▶ **DIRECTIONS FOR THIS TASK**: Give again, word for word, each line below starting at the one that contains "font-size: 22px ->" and ending at the one that contains "gap: 12px ->".

--------------------------------------------------

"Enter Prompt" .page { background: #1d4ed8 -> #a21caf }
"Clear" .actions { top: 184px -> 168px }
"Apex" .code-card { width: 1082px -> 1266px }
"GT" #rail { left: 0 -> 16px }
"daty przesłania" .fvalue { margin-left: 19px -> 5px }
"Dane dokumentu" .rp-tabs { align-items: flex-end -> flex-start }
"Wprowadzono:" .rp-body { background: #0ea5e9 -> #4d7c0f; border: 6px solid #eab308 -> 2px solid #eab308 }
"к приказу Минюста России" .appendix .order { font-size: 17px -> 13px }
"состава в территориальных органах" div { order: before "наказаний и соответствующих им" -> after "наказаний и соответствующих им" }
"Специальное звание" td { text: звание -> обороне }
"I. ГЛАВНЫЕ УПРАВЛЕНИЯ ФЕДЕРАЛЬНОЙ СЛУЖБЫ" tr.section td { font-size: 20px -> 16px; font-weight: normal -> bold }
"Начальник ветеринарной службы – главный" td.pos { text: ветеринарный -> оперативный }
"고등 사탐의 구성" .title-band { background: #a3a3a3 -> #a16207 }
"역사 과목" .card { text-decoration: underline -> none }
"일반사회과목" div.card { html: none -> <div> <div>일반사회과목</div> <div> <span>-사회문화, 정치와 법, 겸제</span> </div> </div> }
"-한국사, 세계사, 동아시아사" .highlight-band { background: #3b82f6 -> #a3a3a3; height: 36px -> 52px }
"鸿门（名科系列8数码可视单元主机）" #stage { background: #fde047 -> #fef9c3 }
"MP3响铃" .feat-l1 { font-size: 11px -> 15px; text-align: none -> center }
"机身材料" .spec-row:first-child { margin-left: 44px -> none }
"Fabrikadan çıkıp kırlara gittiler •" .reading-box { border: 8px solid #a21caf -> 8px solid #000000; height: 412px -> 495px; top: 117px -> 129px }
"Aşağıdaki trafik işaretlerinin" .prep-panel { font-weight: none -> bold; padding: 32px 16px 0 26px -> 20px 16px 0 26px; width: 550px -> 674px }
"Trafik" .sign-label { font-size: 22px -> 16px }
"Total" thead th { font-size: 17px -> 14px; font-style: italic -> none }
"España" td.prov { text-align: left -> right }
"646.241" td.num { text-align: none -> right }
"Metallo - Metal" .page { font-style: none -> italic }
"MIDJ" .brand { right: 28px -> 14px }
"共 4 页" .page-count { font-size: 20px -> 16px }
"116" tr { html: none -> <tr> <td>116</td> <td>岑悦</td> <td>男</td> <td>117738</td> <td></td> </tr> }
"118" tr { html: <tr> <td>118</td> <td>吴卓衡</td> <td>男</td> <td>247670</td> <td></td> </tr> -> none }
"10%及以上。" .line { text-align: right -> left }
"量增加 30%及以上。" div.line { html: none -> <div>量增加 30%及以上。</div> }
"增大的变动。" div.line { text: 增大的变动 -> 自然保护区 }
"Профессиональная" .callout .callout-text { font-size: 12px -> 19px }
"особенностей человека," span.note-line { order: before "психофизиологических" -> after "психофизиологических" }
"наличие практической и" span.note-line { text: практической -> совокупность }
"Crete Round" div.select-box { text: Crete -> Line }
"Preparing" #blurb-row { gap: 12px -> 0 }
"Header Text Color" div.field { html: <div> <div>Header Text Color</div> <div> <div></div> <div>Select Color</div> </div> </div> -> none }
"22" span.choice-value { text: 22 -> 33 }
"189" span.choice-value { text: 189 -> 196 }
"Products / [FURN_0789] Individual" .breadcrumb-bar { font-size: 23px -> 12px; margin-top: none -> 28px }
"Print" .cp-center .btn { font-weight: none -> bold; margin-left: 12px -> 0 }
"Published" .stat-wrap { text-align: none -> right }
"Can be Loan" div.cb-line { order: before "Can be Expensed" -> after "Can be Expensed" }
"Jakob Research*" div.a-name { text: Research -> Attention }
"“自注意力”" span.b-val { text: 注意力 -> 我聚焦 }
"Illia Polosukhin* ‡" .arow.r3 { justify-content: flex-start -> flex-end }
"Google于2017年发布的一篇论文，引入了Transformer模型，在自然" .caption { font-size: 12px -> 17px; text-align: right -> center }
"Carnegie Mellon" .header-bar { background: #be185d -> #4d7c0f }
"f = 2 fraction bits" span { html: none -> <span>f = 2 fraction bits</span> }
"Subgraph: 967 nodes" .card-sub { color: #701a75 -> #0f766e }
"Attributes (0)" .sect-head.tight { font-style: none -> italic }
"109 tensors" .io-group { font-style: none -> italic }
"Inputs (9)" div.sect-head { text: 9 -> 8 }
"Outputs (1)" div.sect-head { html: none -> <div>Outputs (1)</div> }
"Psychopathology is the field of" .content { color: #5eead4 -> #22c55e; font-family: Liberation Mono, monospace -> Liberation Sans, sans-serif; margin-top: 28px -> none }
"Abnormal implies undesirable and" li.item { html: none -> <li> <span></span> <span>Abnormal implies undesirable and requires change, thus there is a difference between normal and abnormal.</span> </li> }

--------------------------------------------------

▶ **FINAL ANSWER**:
"Trafik" .sign-label { font-size: 22px -> 16px }
"Total" thead th { font-size: 17px -> 14px; font-style: italic -> none }
"España" td.prov { text-align: left -> right }
"646.241" td.num { text-align: none -> right }
"Metallo - Metal" .page { font-style: none -> italic }
"MIDJ" .brand { right: 28px -> 14px }
"共 4 页" .page-count { font-size: 20px -> 16px }
"116" tr { html: none -> <tr> <td>116</td> <td>岑悦</td> <td>男</td> <td>117738</td> <td></td> </tr> }
"118" tr { html: <tr> <td>118</td> <td>吴卓衡</td> <td>男</td> <td>247670</td> <td></td> </tr> -> none }
"10%及以上。" .line { text-align: right -> left }
"量增加 30%及以上。" div.line { html: none -> <div>量增加 30%及以上。</div> }
"增大的变动。" div.line { text: 增大的变动 -> 自然保护区 }
"Профессиональная" .callout .callout-text { font-size: 12px -> 19px }
"особенностей человека," span.note-line { order: before "психофизиологических" -> after "психофизиологических" }
"наличие практической и" span.note-line { text: практической -> совокупность }
"Crete Round" div.select-box { text: Crete -> Line }
"Preparing" #blurb-row { gap: 12px -> 0 }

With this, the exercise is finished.